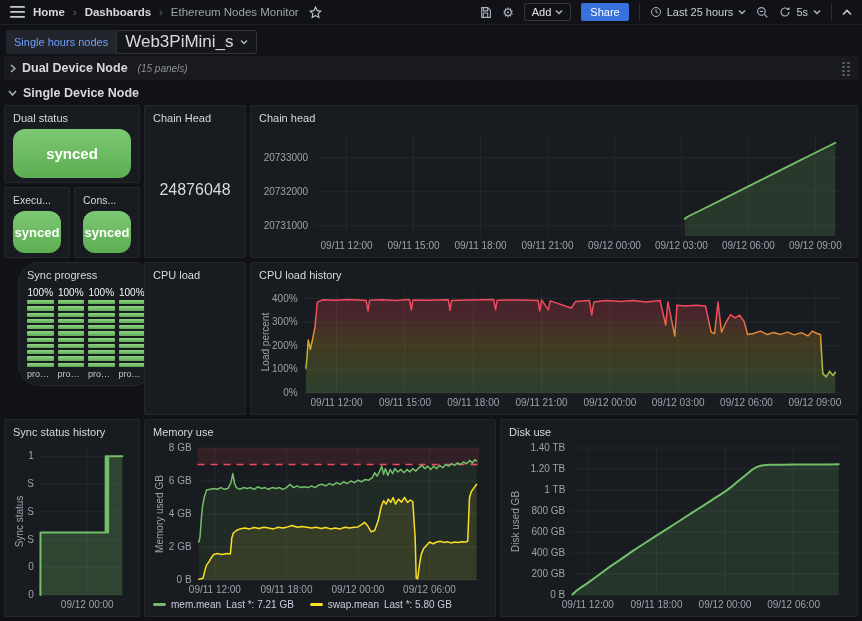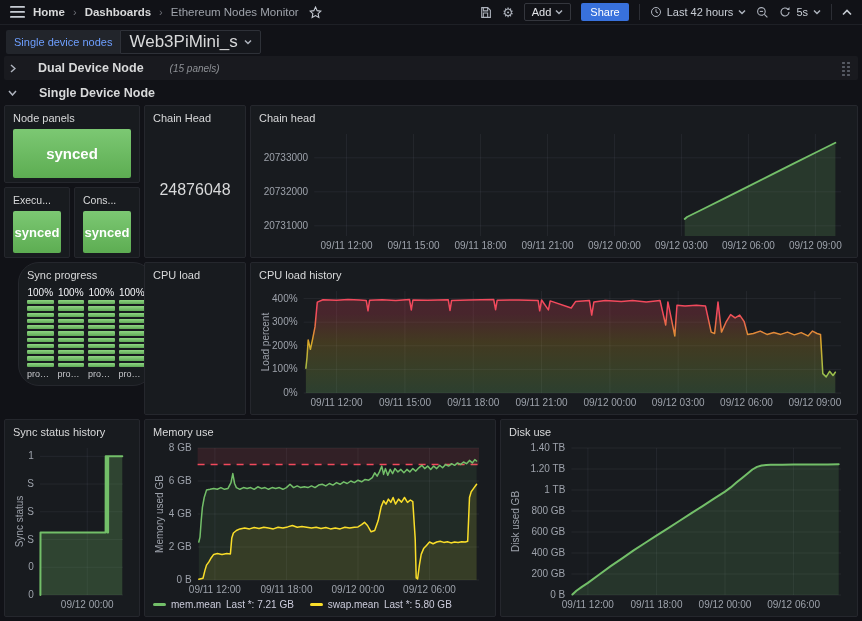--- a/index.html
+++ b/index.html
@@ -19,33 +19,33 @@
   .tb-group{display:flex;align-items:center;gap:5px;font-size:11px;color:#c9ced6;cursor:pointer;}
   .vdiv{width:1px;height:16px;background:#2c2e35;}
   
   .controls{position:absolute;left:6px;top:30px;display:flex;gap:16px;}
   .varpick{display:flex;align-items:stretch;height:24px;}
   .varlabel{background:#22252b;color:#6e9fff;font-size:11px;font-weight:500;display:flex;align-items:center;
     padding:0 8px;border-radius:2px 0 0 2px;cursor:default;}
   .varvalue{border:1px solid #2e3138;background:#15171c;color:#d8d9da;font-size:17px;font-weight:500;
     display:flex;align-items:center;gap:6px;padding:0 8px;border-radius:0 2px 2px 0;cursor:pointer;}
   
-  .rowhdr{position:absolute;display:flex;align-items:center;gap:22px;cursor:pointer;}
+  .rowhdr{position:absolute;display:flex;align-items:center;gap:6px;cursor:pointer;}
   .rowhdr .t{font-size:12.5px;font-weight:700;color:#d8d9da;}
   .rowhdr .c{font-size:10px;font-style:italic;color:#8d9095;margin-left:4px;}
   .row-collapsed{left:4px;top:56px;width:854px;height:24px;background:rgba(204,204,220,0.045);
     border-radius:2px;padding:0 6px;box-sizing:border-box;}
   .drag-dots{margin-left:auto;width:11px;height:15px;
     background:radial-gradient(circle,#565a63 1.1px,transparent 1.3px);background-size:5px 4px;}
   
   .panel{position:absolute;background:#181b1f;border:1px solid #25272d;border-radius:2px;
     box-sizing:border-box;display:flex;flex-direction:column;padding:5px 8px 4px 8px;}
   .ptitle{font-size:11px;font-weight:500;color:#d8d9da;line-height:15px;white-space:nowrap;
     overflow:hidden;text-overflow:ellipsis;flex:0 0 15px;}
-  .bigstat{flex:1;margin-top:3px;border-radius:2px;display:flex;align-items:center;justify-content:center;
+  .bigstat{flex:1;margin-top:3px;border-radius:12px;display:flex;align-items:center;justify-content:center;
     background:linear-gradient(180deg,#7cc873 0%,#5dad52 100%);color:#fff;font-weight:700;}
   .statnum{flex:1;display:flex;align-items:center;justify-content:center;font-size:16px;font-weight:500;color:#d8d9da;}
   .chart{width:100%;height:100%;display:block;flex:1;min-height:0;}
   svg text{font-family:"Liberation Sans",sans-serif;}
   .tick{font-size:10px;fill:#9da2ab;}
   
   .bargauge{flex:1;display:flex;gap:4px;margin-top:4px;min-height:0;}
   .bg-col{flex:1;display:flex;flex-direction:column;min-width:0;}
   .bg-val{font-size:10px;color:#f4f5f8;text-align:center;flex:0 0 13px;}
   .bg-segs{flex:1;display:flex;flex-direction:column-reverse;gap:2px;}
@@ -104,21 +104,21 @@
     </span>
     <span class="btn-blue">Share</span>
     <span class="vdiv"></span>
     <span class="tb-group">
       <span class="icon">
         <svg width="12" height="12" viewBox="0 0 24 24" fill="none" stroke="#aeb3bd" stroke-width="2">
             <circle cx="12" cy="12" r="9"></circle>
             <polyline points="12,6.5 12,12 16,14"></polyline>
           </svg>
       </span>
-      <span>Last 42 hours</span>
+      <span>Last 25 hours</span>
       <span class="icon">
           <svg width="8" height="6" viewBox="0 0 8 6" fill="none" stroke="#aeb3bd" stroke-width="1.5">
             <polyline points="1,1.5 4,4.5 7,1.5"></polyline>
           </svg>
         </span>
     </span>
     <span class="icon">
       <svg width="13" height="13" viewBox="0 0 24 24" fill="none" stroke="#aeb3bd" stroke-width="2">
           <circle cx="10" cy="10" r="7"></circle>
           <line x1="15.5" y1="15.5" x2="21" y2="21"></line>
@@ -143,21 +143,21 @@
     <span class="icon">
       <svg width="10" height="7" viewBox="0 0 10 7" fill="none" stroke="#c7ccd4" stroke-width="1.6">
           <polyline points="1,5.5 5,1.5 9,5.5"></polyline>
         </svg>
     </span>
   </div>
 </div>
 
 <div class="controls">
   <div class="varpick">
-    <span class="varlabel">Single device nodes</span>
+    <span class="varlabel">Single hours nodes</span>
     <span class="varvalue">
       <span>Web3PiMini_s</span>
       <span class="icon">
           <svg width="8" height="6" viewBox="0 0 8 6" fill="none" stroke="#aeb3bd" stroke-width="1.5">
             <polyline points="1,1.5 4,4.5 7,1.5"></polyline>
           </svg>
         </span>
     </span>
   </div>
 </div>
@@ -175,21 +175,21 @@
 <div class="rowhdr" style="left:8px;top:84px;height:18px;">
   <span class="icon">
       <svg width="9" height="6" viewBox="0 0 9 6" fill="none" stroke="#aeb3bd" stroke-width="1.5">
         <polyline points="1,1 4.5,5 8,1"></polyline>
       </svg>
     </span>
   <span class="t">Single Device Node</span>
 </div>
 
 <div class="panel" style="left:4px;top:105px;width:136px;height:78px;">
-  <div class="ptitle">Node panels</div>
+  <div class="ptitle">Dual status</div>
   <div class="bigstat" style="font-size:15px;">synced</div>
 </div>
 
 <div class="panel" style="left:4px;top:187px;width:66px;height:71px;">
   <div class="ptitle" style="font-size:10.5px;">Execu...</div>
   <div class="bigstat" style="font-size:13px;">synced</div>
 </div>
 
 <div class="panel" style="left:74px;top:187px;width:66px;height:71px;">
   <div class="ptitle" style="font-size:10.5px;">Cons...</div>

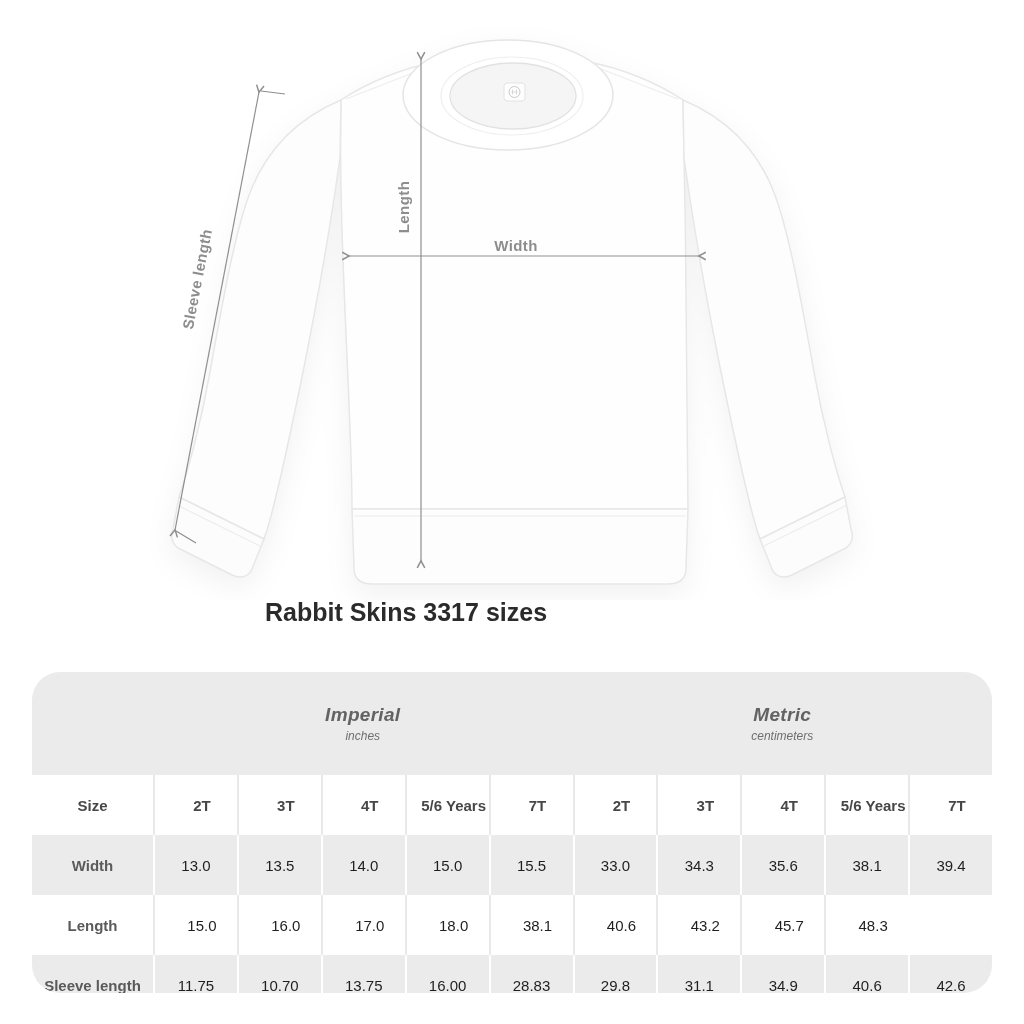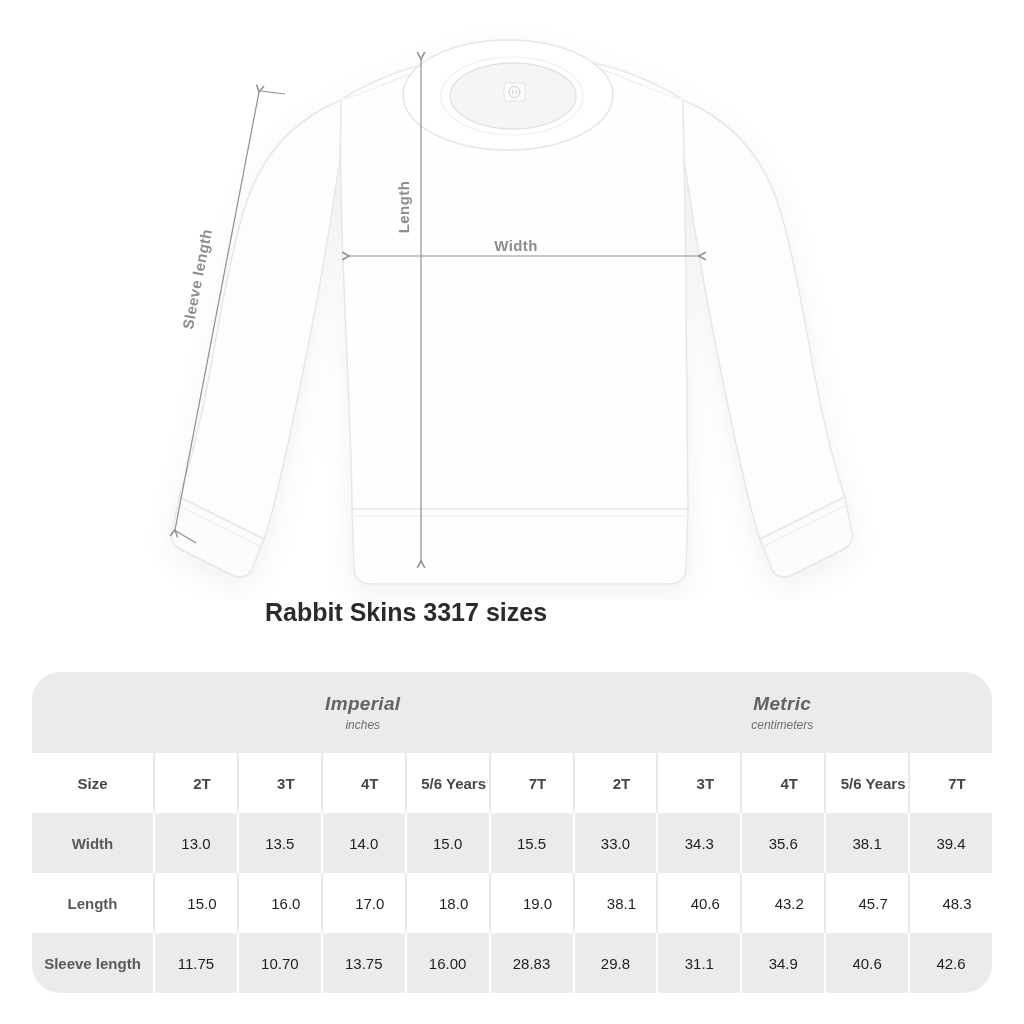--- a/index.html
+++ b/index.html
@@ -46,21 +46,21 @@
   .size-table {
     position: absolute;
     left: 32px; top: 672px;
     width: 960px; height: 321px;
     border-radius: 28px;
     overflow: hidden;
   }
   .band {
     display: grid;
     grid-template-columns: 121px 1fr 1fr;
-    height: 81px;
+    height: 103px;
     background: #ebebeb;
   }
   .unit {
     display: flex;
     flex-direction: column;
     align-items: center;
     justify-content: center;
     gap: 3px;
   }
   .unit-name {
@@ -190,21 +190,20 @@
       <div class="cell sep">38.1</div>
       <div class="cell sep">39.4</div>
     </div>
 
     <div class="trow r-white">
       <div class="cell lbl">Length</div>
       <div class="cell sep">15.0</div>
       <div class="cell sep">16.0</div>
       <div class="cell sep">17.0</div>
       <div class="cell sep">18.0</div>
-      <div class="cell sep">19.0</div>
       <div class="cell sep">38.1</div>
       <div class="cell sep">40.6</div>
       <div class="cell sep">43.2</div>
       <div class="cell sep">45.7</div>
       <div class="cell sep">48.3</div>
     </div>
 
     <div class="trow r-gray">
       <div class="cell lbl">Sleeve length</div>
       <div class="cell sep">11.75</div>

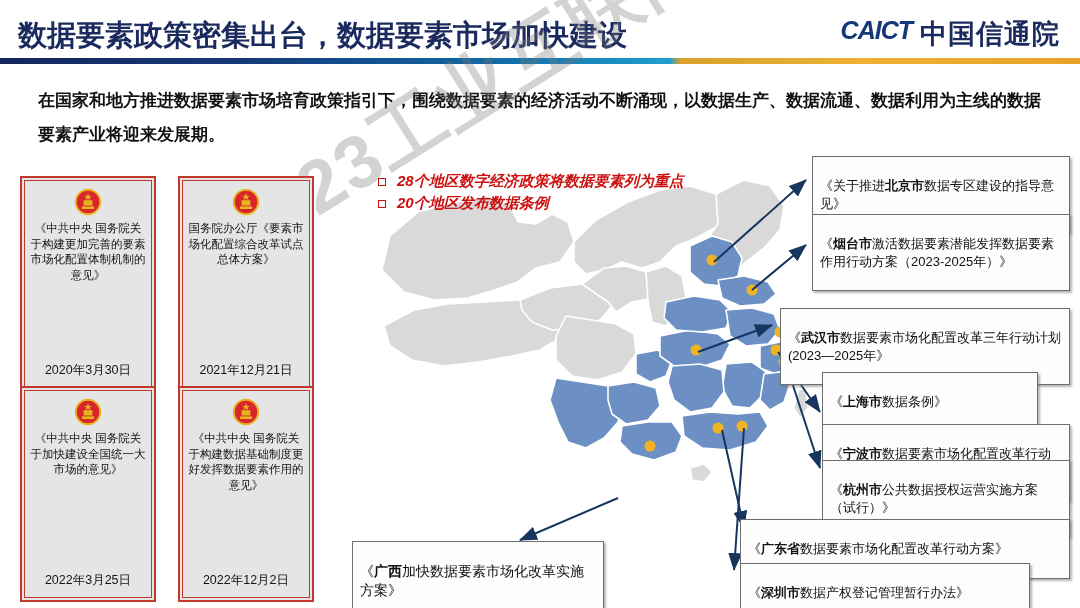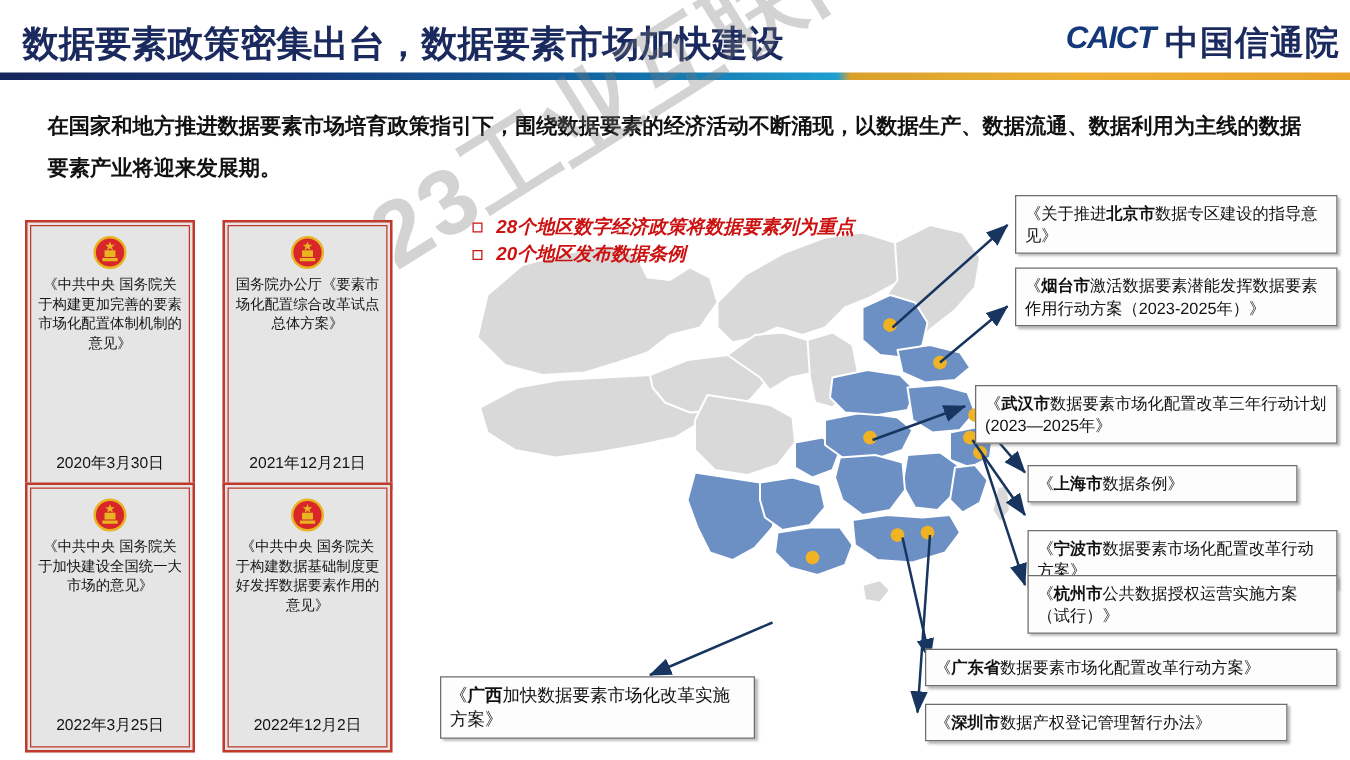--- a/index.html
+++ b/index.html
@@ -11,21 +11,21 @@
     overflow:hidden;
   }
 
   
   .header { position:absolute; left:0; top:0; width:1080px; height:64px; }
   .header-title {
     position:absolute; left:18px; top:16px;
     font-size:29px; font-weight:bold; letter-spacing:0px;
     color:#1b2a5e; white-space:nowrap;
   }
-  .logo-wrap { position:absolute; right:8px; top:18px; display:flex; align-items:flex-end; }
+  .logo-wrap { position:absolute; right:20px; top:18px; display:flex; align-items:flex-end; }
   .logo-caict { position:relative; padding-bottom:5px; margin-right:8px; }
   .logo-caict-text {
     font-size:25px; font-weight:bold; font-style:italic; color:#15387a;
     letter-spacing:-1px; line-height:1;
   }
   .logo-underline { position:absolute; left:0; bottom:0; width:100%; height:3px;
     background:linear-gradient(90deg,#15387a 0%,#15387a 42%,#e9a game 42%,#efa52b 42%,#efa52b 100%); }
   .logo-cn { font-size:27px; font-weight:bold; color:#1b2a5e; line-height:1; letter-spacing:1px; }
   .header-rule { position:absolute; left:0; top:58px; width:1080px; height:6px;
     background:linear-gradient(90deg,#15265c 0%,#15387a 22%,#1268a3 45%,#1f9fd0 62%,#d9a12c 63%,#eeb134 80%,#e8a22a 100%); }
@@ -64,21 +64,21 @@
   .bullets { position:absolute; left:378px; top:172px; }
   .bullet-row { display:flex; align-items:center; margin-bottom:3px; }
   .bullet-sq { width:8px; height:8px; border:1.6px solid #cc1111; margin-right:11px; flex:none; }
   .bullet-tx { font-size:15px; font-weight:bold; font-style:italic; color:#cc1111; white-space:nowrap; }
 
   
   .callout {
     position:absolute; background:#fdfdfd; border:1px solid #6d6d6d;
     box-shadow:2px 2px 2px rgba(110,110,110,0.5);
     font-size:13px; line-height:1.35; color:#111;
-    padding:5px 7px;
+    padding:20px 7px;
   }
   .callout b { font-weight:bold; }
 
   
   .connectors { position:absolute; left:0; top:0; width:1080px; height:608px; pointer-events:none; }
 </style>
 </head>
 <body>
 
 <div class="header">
☆ ☆ ☆ ☆
> **Assigned task**
From the entries above, show each line that includes the string "Last".

> **Exercise result**
-      <span>Last 42 hours</span>
+      <span>Last 25 hours</span>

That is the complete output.